Chemostats Chemostats containing experimental predator-prey cultures. Setup at the University of Potsdam.
The questions
  • How do ecological and evolutionary processes co-determine the dynamics in plankton communities?
  • How does genetic diversity of predator populations affect predator-prey dynamics?
  • How does stress (through high temperature or cyanotoxins) alter the dynamics of evolvable (multiple clones) vs. evolutionarily static (monoclonal) populations?
 
Satorius chemostats Sartorius chemostat in the Fussmann lab, funded by CFI.
The system

We tackle these questions by running controlled chemostat experiments in the laboratory. Chemostats are glass vessels that contain nutrients and aquatic microbial populations, in our case often food chains of phytoplankton and rotifers. Chemostats are bioreactors that are operated as flow-through systems, i.e. input and output can be controlled by the experimenter.
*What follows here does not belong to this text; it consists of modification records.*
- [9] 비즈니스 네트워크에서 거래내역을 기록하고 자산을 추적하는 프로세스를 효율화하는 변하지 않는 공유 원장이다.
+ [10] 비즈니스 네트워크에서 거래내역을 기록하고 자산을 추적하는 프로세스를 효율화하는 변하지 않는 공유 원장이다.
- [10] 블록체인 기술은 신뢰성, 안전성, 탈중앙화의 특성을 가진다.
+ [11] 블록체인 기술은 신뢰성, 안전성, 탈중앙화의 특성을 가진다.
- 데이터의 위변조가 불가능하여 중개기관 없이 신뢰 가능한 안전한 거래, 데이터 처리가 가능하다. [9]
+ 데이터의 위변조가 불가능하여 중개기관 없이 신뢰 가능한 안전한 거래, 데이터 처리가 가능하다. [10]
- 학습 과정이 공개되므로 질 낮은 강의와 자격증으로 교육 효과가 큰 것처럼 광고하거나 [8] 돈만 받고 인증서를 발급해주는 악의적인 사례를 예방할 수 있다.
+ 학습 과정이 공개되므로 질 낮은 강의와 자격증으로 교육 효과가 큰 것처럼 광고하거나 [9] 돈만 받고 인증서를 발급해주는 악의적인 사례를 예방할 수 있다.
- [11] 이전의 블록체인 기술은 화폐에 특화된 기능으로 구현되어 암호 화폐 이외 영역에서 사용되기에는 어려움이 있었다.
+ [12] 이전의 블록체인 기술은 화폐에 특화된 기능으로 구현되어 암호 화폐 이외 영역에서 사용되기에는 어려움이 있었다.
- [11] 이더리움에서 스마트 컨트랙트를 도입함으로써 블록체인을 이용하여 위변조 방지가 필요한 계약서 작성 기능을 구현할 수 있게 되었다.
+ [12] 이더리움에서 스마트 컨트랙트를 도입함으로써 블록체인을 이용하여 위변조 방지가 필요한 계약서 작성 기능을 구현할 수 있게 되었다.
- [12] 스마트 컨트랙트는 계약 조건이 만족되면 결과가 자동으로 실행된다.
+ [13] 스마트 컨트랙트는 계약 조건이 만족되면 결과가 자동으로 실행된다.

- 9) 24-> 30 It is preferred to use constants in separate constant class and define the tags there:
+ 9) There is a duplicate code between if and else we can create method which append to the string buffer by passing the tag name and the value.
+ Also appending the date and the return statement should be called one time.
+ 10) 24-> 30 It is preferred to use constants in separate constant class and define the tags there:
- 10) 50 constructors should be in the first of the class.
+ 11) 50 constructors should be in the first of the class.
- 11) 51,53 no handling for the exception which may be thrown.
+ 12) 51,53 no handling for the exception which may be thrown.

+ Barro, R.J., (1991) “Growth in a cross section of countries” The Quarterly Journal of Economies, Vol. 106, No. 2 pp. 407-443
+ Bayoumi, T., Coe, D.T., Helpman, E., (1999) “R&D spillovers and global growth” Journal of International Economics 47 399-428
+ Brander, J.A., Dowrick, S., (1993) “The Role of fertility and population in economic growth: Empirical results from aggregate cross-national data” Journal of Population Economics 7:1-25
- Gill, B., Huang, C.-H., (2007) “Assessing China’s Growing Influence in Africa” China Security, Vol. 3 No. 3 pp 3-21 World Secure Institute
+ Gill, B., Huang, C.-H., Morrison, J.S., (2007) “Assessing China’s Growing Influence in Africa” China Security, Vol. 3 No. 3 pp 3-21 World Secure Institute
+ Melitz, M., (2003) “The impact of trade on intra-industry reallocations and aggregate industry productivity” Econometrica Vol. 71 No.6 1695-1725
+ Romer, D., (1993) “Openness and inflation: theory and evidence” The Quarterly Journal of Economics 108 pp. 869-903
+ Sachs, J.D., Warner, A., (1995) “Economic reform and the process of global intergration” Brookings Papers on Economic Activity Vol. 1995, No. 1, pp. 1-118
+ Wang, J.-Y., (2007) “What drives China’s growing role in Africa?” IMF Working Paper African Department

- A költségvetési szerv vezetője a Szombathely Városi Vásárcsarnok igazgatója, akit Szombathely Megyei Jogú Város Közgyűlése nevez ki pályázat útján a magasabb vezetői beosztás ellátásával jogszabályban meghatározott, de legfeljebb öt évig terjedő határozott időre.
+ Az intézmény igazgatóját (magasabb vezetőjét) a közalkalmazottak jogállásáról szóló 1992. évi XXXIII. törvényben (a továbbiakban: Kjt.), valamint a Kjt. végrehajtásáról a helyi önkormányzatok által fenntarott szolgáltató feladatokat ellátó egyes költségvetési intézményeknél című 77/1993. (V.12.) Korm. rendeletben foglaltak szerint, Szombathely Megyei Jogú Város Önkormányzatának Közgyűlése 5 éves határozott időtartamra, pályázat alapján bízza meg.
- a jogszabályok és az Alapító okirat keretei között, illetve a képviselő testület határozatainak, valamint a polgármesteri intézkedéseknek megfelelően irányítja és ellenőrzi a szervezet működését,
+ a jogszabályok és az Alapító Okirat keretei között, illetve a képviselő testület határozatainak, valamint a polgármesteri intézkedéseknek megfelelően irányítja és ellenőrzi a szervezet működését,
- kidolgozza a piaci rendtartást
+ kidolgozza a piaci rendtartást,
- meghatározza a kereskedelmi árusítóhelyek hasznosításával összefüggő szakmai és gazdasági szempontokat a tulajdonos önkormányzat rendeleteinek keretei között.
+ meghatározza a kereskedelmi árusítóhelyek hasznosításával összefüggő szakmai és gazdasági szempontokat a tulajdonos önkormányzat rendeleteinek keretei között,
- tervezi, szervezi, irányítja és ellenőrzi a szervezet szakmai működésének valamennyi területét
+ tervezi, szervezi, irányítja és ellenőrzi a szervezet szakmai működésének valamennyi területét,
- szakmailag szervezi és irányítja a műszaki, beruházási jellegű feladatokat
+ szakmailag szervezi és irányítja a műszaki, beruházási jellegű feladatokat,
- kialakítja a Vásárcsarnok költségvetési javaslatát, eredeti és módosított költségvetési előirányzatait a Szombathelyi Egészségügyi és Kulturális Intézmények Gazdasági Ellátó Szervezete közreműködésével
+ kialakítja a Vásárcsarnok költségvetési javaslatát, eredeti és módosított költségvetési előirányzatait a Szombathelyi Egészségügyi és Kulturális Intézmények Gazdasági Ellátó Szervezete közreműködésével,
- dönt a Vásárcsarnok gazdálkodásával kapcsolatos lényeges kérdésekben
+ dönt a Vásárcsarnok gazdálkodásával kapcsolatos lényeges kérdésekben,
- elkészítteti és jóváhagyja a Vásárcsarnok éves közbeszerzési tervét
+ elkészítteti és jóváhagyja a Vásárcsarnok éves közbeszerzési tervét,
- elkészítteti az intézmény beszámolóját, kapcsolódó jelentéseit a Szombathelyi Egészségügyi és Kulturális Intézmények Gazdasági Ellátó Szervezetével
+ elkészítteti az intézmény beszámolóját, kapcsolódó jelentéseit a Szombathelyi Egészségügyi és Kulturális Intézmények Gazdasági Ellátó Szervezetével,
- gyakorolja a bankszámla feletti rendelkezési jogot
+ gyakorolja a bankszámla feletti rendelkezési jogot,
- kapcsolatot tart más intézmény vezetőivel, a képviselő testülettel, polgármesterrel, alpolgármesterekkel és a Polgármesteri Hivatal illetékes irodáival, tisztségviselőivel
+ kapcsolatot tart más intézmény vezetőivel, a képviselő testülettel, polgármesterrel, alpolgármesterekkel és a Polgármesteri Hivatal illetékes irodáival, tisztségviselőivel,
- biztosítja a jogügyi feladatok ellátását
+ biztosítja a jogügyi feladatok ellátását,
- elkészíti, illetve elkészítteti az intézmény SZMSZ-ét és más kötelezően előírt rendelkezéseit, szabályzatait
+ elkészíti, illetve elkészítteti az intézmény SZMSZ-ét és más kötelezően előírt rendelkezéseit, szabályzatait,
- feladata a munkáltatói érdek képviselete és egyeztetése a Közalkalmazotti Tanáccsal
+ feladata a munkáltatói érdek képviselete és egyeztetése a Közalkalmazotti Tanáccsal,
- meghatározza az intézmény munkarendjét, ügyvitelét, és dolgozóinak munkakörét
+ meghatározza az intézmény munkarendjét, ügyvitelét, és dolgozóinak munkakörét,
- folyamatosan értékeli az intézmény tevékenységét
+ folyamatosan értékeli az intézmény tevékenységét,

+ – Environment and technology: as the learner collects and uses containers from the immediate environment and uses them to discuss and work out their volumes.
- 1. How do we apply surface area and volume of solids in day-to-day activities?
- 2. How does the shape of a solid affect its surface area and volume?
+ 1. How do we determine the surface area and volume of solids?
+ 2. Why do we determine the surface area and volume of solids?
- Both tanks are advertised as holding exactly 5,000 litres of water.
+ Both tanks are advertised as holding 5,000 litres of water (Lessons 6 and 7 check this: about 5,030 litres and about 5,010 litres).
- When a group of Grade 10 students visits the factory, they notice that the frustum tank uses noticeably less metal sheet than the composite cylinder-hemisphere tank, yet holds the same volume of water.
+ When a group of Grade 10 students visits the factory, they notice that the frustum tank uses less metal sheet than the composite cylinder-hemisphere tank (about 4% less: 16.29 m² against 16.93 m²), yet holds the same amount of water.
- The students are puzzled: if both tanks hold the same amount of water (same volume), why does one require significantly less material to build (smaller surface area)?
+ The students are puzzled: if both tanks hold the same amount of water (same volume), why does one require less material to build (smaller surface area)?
Chemostats are uniquely suited to studying the population dynamics of model organisms. Another advantage is that the experimental system can easily be formulated as a dynamic mathematical model.

Our chemostat cultures contain simple food webs: phytoplankton species such as Chlorella, Scenedesmus, Monoraphidium and their predators, rotifer zooplankton such as Brachionus calyciflorus, B. havanaensis or Asplanchna priodonta.

We are in the process of developing DNA-based molecular techniques that allow us to track the genetic diversity of rotifers of the species Brachionus calyciflorus over the course of our experiments.

 

Nature cover Rapid prey evolution. Cover with green algae (Chlorella) and the rotifer Brachionus calyciflorus used in a study by Yoshida et al

What we know already

We have shown previously how rapid evolution of the prey can dramatically alter a classic ecological phenomenon, predator-prey cycling. We now turn to predator evolution, predator-prey co-evolution and evolutionary dynamics in more complex, food-web communities.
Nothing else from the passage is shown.